Menurut hasil kajian dari Balai Arkeologi Denpasar itu yang mengungkapkan bahwa Paduka Shri Parameswara Sang Mohta ring Wisnubhuwana itu analog dan cocok dengan sebutan atau paraban yang disuratkan pada babad Purana Batur yang secara tekstual menyebutkan bahwa Ni Dewi Njung Asti dipersunting oleh Bhatara Wisnu Bhuwana dan berputra Sang Angga Tirta.
Dengan demikian mitos yang dituangkan dalam babad Purana Batur yang bersifat kultus dewaraja adalah nama lain daripada Shri Wijaya Rajasa yang tersurat dibeberapa prasasti yang dikeluarkan oleh beliau seperti prasasti Tamblingan, prasasti Tulukbiu dan prasasti lainnya.
Hasil inventarisasi nama-nama yang merujuk pada figur sejarah Shri Wijaya Rajasa antara lain : Raden Kudamerta , Bhre Wengker, Bhre Parameswara, Paduka Bhatara Matahun, Shri Bhatara Wijaya Rajasa, nama Wikrama Tungga Dewa, Paduka Shri Maharaja Raja Parameswara Shri Wijaya Sakala Prajanandakarana, Dalem Keling, Bhatara Guru, Bhatara Shri Parameswara Sang Mokta ring Wisnubhuwana.
Candi Wisnubhuwana berlokasi di Manyar Kabupaten Gresik Jawa Timur menurut para arkeolog diketahui disebut sebagai Candi Wisnu Bhuwana setelah ditemukannya prasasti Biluluk bertarih 1391 Masehi.
 Berangkat dari realitas sejarah sedemikian, maka ketiga tokoh legendaries sejarah itu adalah menjadi leluhur Maha Gotra Tirta Harum. Jika Dang Hyang Subali dan Dang Hyang Jaya Rembat dating ke Bali pada tahun 1350 Masehi, bersama-sama dengan Sri Kresna Kepakisan dan dikukuhkan sebagai manggala Bhagawanta Dalem Samprangan, maka Paduka Parameswara Sri Wijaya Rajasa justru dating ke Bali pada tahun 1380 Masehi.
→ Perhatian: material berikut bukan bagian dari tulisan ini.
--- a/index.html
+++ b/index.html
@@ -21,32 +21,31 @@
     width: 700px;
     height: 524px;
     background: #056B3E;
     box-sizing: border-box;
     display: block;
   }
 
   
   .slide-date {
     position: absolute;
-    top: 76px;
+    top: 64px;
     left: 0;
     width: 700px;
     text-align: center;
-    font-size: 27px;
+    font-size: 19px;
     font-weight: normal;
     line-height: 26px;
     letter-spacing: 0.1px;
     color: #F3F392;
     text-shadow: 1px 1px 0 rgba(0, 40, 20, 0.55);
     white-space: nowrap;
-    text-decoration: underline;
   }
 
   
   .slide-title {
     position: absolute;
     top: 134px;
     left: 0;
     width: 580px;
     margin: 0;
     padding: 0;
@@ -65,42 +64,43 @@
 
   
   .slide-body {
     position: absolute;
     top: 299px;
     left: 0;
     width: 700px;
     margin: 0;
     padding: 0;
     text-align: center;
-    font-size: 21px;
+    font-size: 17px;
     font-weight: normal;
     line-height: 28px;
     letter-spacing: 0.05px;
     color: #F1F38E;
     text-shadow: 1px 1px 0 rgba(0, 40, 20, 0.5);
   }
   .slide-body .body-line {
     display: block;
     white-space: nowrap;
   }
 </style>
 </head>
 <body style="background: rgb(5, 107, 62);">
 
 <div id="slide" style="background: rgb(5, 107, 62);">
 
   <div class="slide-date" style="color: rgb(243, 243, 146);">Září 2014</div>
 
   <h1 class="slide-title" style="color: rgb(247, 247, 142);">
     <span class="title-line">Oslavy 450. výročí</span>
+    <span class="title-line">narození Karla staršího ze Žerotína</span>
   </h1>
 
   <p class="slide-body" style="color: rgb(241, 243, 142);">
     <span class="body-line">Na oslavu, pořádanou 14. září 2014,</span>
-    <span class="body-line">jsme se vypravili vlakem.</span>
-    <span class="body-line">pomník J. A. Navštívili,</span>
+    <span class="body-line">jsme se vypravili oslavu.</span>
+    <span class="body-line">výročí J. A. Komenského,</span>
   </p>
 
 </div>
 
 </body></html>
Dalam Purana Batur disuratkan bahwa Bhatara Wisnu Bhuwana dijuluki sebagai Bhatara Guru sebagai “ nabe “ dari Dalem Ketut Ngelusir ".
Kemelut dan krisis kepemimpinan penguasa di Bali pada tahun 1380 Masehi mendorong Raja Majapahit Sri Natha Hayam Wuruk menugaskan Paduka Parameswara Sri Wijaya Rajasa seorang anggota Pahoem Narendra yang lebih dikenal dengan nama kelompok Sapto Prabhu di Kedatuan Majapahit untuk melaksanakan pergantian mahkota kerajaan dan menata pemerintahan di daerah taklukan Bali.
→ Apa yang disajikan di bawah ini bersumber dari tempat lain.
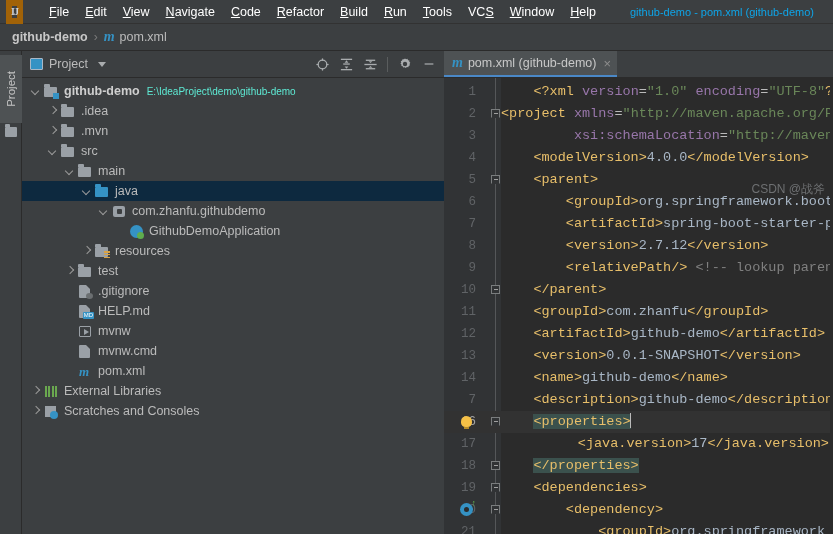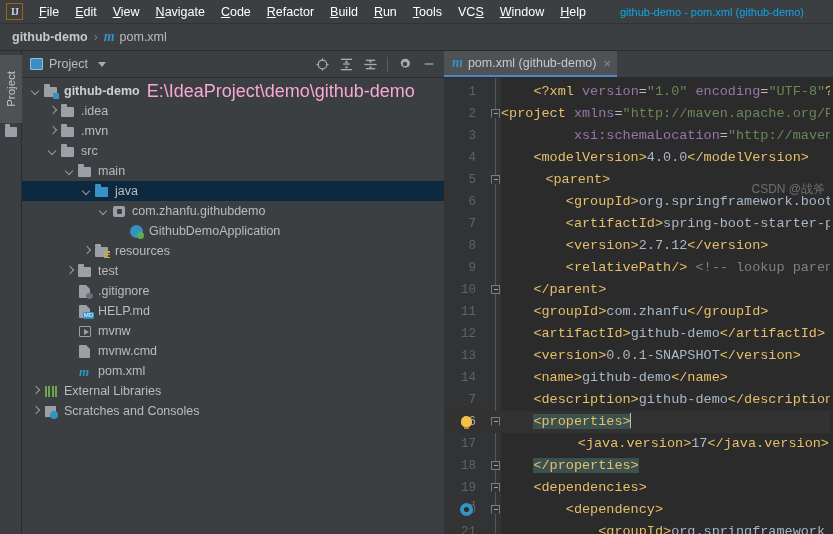--- a/index.html
+++ b/index.html
@@ -11,22 +11,22 @@
   }
   .app { position: relative; width: 833px; height: 534px; background: #3c3f41; }
 
   
   .menubar {
     position: absolute; top: 0; left: 0; width: 833px; height: 24px;
     background: #3c3f41; display: flex; align-items: center;
     border-bottom: 1px solid #323232;
   }
   .ij-logo {
-    width: 17px; height: 17px; margin-left: 6px; margin-right: 8px;
-    border: 1px solid #a16207; background: #3c3f41;
+    width: 17px; height: 24px; margin-left: 6px; margin-right: 18px;
+    border: 6px solid #a16207; background: #3c3f41;
     display: flex; align-items: center; justify-content: center;
     font-family: "Liberation Serif", serif; font-size: 10px; font-weight: bold;
     color: #cfd2d4; letter-spacing: -1px; flex: none;
   }
   .menu-item {
     font-size: 12.5px; color: #ffffff; padding: 2px 8px; white-space: nowrap;
     font-family: "Liberation Sans", sans-serif;
   }
   .menu-item .mn { text-decoration: underline; }
   .win-title {
@@ -112,21 +112,21 @@
     border-bottom: 1.4px solid #9a9a9a; transform: rotate(-45deg);
   }
   .arrow.down::before {
     content:''; position: absolute; left: 2px; top: 2.5px;
     width: 5px; height: 5px; border-right: 1.4px solid #9a9a9a;
     border-bottom: 1.4px solid #9a9a9a; transform: rotate(45deg);
   }
   .ic { width: 16px; height: 15px; flex: none; margin-right: 5px; position: relative; }
   .tlabel { font-size: 12.5px; color: #bbbbbb; }
   .tlabel.bold { font-weight: bold; color: #cfcfcf; }
-  .tpath { font-size: 18px; color: #f9a8d4; margin-left: 7px; }
+  .tpath { font-size: 10px; color: #5eead4; margin-left: 7px; }
 
   
   .fo { position:absolute; left:1px; top:3px; width:13px; height:10px; background:#9aa0a6; border-radius:1px; }
   .fo::before { content:''; position:absolute; top:-3px; left:0; width:6px; height:3px; background:#9aa0a6; border-radius:1px 1px 0 0; }
   .fo.blue { background:#3592c4; }
   .fo.blue::before { background:#3592c4; }
   .badge-blue { position:absolute; right:0px; bottom:0px; width:6px; height:6px; background:#3592c4; }
   .badge-orange { position:absolute; right:0px; bottom:1px; width:6px; height:7px;
      background: repeating-linear-gradient(to bottom, #d9a343 0 1.5px, transparent 1.5px 3px); }
 
@@ -501,21 +501,21 @@
           <div class="lnum" style="top: 421px;">20</div>
           <div class="foldmark open" style="top: 427px;"></div>
           <div class="mavenicon" style="top: 425px;"></div>
           <div class="lnum" style="top: 443px;">21</div>
         </div>
       <div class="code-lines" id="code-lines">
           <div class="cline" style="position: absolute; top: 3px; left: 0px;"><span style="white-space: pre;">    </span><span class="tag" style="white-space: pre;">&lt;?xml</span><span class="aname" style="white-space: pre;"> version</span><span class="attr" style="white-space: pre;">=</span><span class="str" style="white-space: pre;">"1.0"</span><span class="aname" style="white-space: pre;"> encoding</span><span class="attr" style="white-space: pre;">=</span><span class="str" style="white-space: pre;">"UTF-8"</span><span class="tag" style="white-space: pre;">?&gt;</span></div>
           <div class="cline" style="position: absolute; top: 25px; left: 0px;"><span style="white-space: pre;"></span><span class="tag" style="white-space: pre;">&lt;project</span><span class="aname" style="white-space: pre;"> xmlns</span><span class="attr" style="white-space: pre;">=</span><span class="str" style="white-space: pre;">"http://maven.apache.org/P</span></div>
           <div class="cline" style="position: absolute; top: 47px; left: 0px;"><span style="white-space: pre;">         </span><span class="aname" style="white-space: pre;">xsi</span><span class="aname" style="white-space: pre;">:schemaLocation</span><span class="attr" style="white-space: pre;">=</span><span class="str" style="white-space: pre;">"http://maven</span></div>
           <div class="cline" style="position: absolute; top: 69px; left: 0px;"><span style="white-space: pre;">    </span><span class="tag" style="white-space: pre;">&lt;modelVersion&gt;</span><span class="txt" style="white-space: pre;">4.0.0</span><span class="tag" style="white-space: pre;">&lt;/modelVersion&gt;</span></div>
-          <div class="cline" style="position: absolute; top: 91px; left: 12px; text-align: right;"><span style="white-space: pre;">    </span><span class="tag" style="white-space: pre;">&lt;parent&gt;</span></div>
+          <div class="cline" style="position: absolute; top: 91px; left: 0px; text-align: right;"><span style="white-space: pre;">    </span><span class="tag" style="white-space: pre;">&lt;parent&gt;</span></div>
           <div class="cline" style="position: absolute; top: 113px; left: 0px;"><span style="white-space: pre;">        </span><span class="tag" style="white-space: pre;">&lt;groupId&gt;</span><span class="txt" style="white-space: pre;">org.springframework.boot</span></div>
           <div class="cline" style="position: absolute; top: 135px; left: 0px;"><span style="white-space: pre;">        </span><span class="tag" style="white-space: pre;">&lt;artifactId&gt;</span><span class="txt" style="white-space: pre;">spring-boot-starter-p</span></div>
           <div class="cline" style="position: absolute; top: 157px; left: 0px;"><span style="white-space: pre;">        </span><span class="tag" style="white-space: pre;">&lt;version&gt;</span><span class="txt" style="white-space: pre;">2.7.12</span><span class="tag" style="white-space: pre;">&lt;/version&gt;</span></div>
           <div class="cline" style="position: absolute; top: 179px; left: 0px;"><span style="white-space: pre;">        </span><span class="tag" style="white-space: pre;">&lt;relativePath/&gt;</span><span class="com" style="white-space: pre;"> &lt;!-- lookup paren</span></div>
           <div class="cline" style="position: absolute; top: 201px; left: 0px;"><span style="white-space: pre;">    </span><span class="tag" style="white-space: pre;">&lt;/parent&gt;</span></div>
           <div class="cline" style="position: absolute; top: 223px; left: 0px;"><span style="white-space: pre;">    </span><span class="tag" style="white-space: pre;">&lt;groupId&gt;</span><span class="txt" style="white-space: pre;">com.zhanfu</span><span class="tag" style="white-space: pre;">&lt;/groupId&gt;</span></div>
           <div class="cline" style="position: absolute; top: 245px; left: 0px;"><span style="white-space: pre;">    </span><span class="tag" style="white-space: pre;">&lt;artifactId&gt;</span><span class="txt" style="white-space: pre;">github-demo</span><span class="tag" style="white-space: pre;">&lt;/artifactId&gt;</span></div>
           <div class="cline" style="position: absolute; top: 267px; left: 0px;"><span style="white-space: pre;">    </span><span class="tag" style="white-space: pre;">&lt;version&gt;</span><span class="txt" style="white-space: pre;">0.0.1-SNAPSHOT</span><span class="tag" style="white-space: pre;">&lt;/version&gt;</span></div>
           <div class="cline" style="position: absolute; top: 289px; left: 0px;"><span style="white-space: pre;">    </span><span class="tag" style="white-space: pre;">&lt;name&gt;</span><span class="txt" style="white-space: pre;">github-demo</span><span class="tag" style="white-space: pre;">&lt;/name&gt;</span></div>
           <div class="cline" style="position: absolute; top: 311px; left: 0px;"><span style="white-space: pre;">    </span><span class="tag" style="white-space: pre;">&lt;description&gt;</span><span class="txt" style="white-space: pre;">github-demo</span><span class="tag" style="white-space: pre;">&lt;/description</span></div>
Kalau dicermati tugas pokok Bhatara Sapto Prabhu yang dikenal dalam naskah Negarakertagama dengan sebutan Pahoem Narendra adalah : mengurus soal keuangan raja, menetapkan dan mempertimbangkan pergantian mahkota dan urusan kebijaksanaan kerajaan. Merujuk dari tugas pokok yang tertuang dalam Pahoem Narendra itu memberi petunjuk kepada kita bahwa kedatangan Paduka Parameswara Shri Wijaya Rajasa ke Bali adalah tugas penting yang bersifat strategis. Jadi pada hakekatnya kehadiran dan kedatangan Paduka Parameswara Shri Wijaya Rajasa ke Bali bukan semata-mata bertugas sebagai Dhang Guru Nabe dari Dalem Ketut Ngelusir tetapi bagaimana menata pemerintahan di daerah ini dan melaksanakan pergantian mahkota karena adanya krisis kepemimpinan di Bali.
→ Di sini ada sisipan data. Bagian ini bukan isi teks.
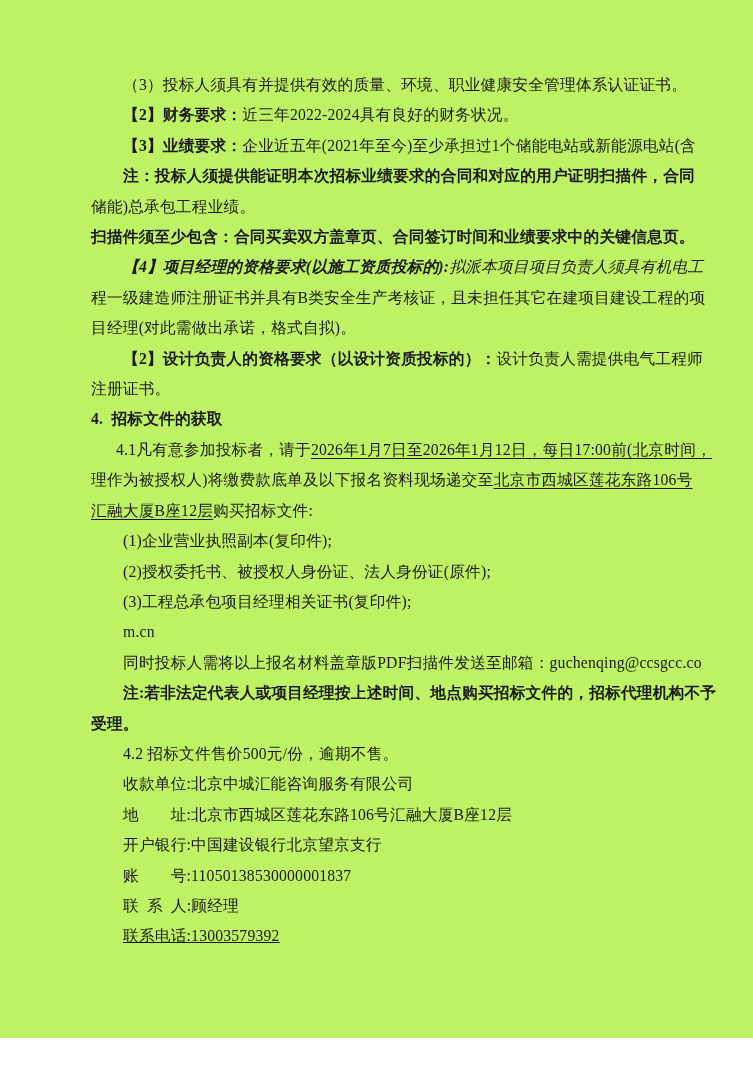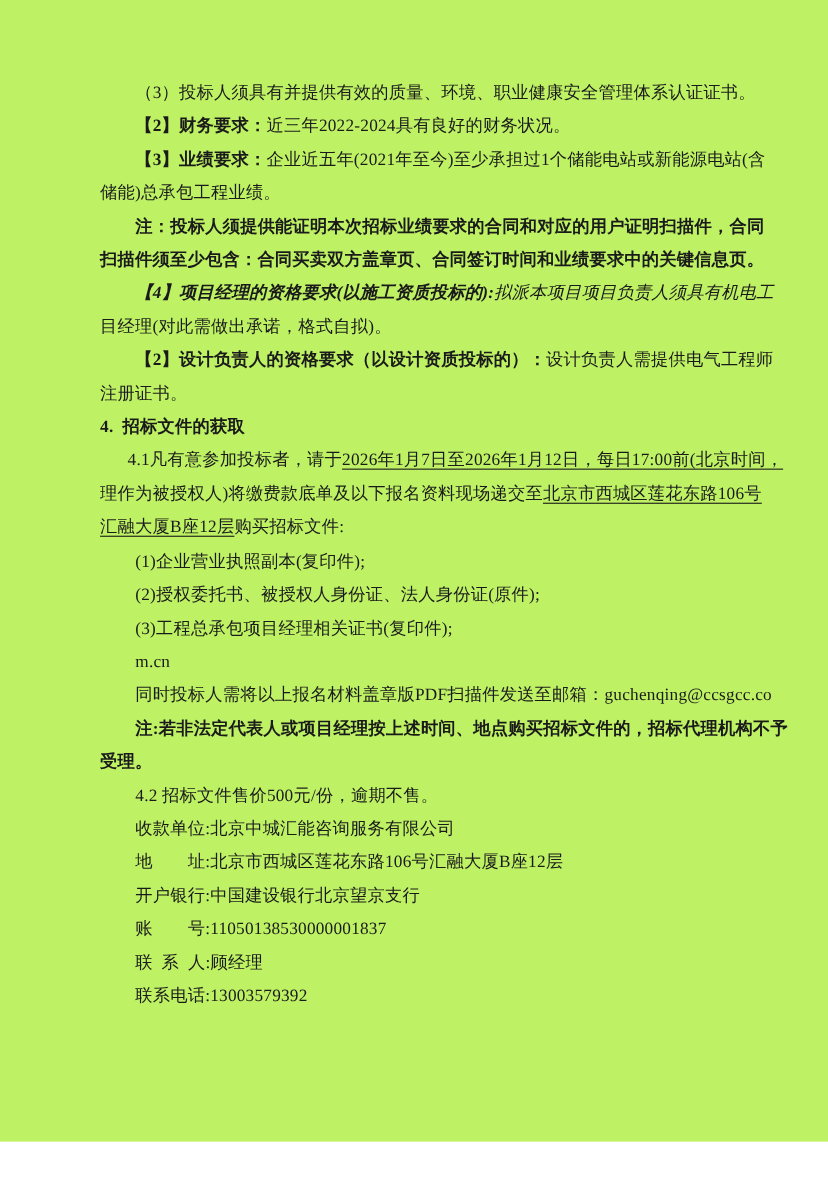--- a/index.html
+++ b/index.html
@@ -29,39 +29,40 @@
   }
 </style>
 </head>
 <body>
 
 <div class="page">
   <div class="doc" style="color: rgb(26, 26, 26);">
       <div class="line" style="padding-left: 32px;"><span class="seg">（3）投标人须具有并提供有效的质量、环境、职业健康安全管理体系认证证书。</span></div>
       <div class="line" style="padding-left: 32px;"><span class="seg b">【2】财务要求：</span><span class="seg">近三年2022-2024具有良好的财务状况。</span></div>
       <div class="line" style="padding-left: 32px;"><span class="seg b">【3】业绩要求：</span><span class="seg">企业近五年(2021年至今)至少承担过1个储能电站或新能源电站(含</span></div>
+      <div class="line" style="padding-left: 32px;"><span class="seg b">注：投标人须提供能证明本次招标业绩要求的合同和对应的用户证明扫描件，合同</span></div>
       <div class="line" style="padding-left: 0px;"><span class="seg">储能)总承包工程业绩。</span></div>
-      <div class="line" style="padding-left: 32px;"><span class="seg b">注：投标人须提供能证明本次招标业绩要求的合同和对应的用户证明扫描件，合同</span></div>
       <div class="line" style="padding-left: 0px;"><span class="seg b">扫描件须至少包含：合同买卖双方盖章页、合同签订时间和业绩要求中的关键信息页。</span></div>
       <div class="line" style="padding-left: 32px; font-style: italic;"><span class="seg b">【4】项目经理的资格要求(以施工资质投标的):</span><span class="seg">拟派本项目项目负责人须具有机电工</span></div>
+      <div class="line" style="padding-left: 0px;"><span class="seg">程一级建造师注册证书并具有B类安全生产考核证，且未担任其它在建项目建设工程的项</span></div>
       <div class="line" style="padding-left: 0px;"><span class="seg">目经理(对此需做出承诺，格式自拟)。</span></div>
       <div class="line" style="padding-left: 32px;"><span class="seg b">【2】设计负责人的资格要求（以设计资质投标的）：</span><span class="seg">设计负责人需提供电气工程师</span></div>
       <div class="line" style="padding-left: 0px;"><span class="seg">注册证书。</span></div>
       <div class="line" style="padding-left: 0px;"><span class="seg b">4.  招标文件的获取</span></div>
       <div class="line" style="padding-left: 25px;"><span class="seg">4.1凡有意参加投标者，请于</span><span class="seg u">2026年1月7日至2026年1月12日，每日17:00前(北京时间，</span></div>
       <div class="line" style="padding-left: 0px;"><span class="seg">理作为被授权人)将缴费款底单及以下报名资料现场递交至</span><span class="seg u">北京市西城区莲花东路106号</span></div>
       <div class="line" style="padding-left: 0px;"><span class="seg u">汇融大厦B座12层</span><span class="seg">购买招标文件:</span></div>
       <div class="line" style="padding-left: 32px;"><span class="seg">(1)企业营业执照副本(复印件);</span></div>
       <div class="line" style="padding-left: 32px;"><span class="seg">(2)授权委托书、被授权人身份证、法人身份证(原件);</span></div>
       <div class="line" style="padding-left: 32px;"><span class="seg">(3)工程总承包项目经理相关证书(复印件);</span></div>
       <div class="line" style="padding-left: 32px;"><span class="seg">m.cn</span></div>
       <div class="line" style="padding-left: 32px;"><span class="seg">同时投标人需将以上报名材料盖章版PDF扫描件发送至邮箱：guchenqing@ccsgcc.co</span></div>
       <div class="line" style="padding-left: 32px;"><span class="seg b">注:若非法定代表人或项目经理按上述时间、地点购买招标文件的，招标代理机构不予</span></div>
       <div class="line" style="padding-left: 0px;"><span class="seg b">受理。</span></div>
       <div class="line" style="padding-left: 32px;"><span class="seg">4.2 招标文件售价500元/份，逾期不售。</span></div>
       <div class="line" style="padding-left: 32px;"><span class="seg">收款单位:北京中城汇能咨询服务有限公司</span></div>
       <div class="line" style="padding-left: 32px;"><span class="seg">地　　址:北京市西城区莲花东路106号汇融大厦B座12层</span></div>
       <div class="line" style="padding-left: 32px;"><span class="seg">开户银行:中国建设银行北京望京支行</span></div>
       <div class="line" style="padding-left: 32px;"><span class="seg">账　　号:11050138530000001837</span></div>
       <div class="line" style="padding-left: 32px;"><span class="seg">联 系 人:顾经理</span></div>
-      <div class="line" style="padding-left: 32px;"><span class="seg">联系电话:13003579392</span></div>
+      <div class="line" style="padding-left: 32px; text-decoration: underline;"><span class="seg">联系电话:13003579392</span></div>
     </div>
 </div>
 
 </body></html>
Dalam Purana Batur disuratkan bahwa Bhatara Wisnu Bhuwana dijuluki sebagai Bhatara Guru sebagai “ nabe “ Dalem Ketut Ngelusir. Tapi interpretasi dari berbagai babad dan prasasti terungkap bahwa kehadiran Paduka Parameswara Shri Wijaya Rajasa yang pasraman di Pura Dalem Tengaling Kabupaten Bangli adalah untuk menata pemerintahan di Bali dan untuk mengembalikan kredibilitas Kerajaan Majapahit di daerah Bali.
Dengan asumsi demikian maka kedatangan Paduka Parameswara Shri Wijaya Rajasa seperti yang tersurat dalam 2 prasasti masing-masing Prasasti Her Abang II berangka tahun 1384 Masehi dan Prasasti Tamblingan III berangka tahun 1398 Masehi itu adalah orang kuat dan sangat berperan penting yang diutus Raja Majapahit untuk melaksanakan pergantian mahkota Bali.
Gelar abhiseka yang tersurat dalam prasasti Her Abang II dan Prasasti Tamblingan III berupa lempengan tembaga saat ini tersimpan di Pura Tuluk Biyu Kintamani yakni manuskrip kuna menyebut gelar : Paduka Sri Maharaja Raja Parameswara Sri Sakala Raja Nanda Karana.
Gelar abhiseka ini member petunjuk pada sejarahwan bahwa gelar dan abhiseka seperti yang termuat dalam dua prasasti penting itu adalah merupakan gelar tertinggi yang dimiliki raja yang berkuasa. Pemakaian gelar tesebut tidaklah sembarangan, hanya figure atau individu dengan kekuasaan tertinggi dan menentukan yang berhak menyandangnya.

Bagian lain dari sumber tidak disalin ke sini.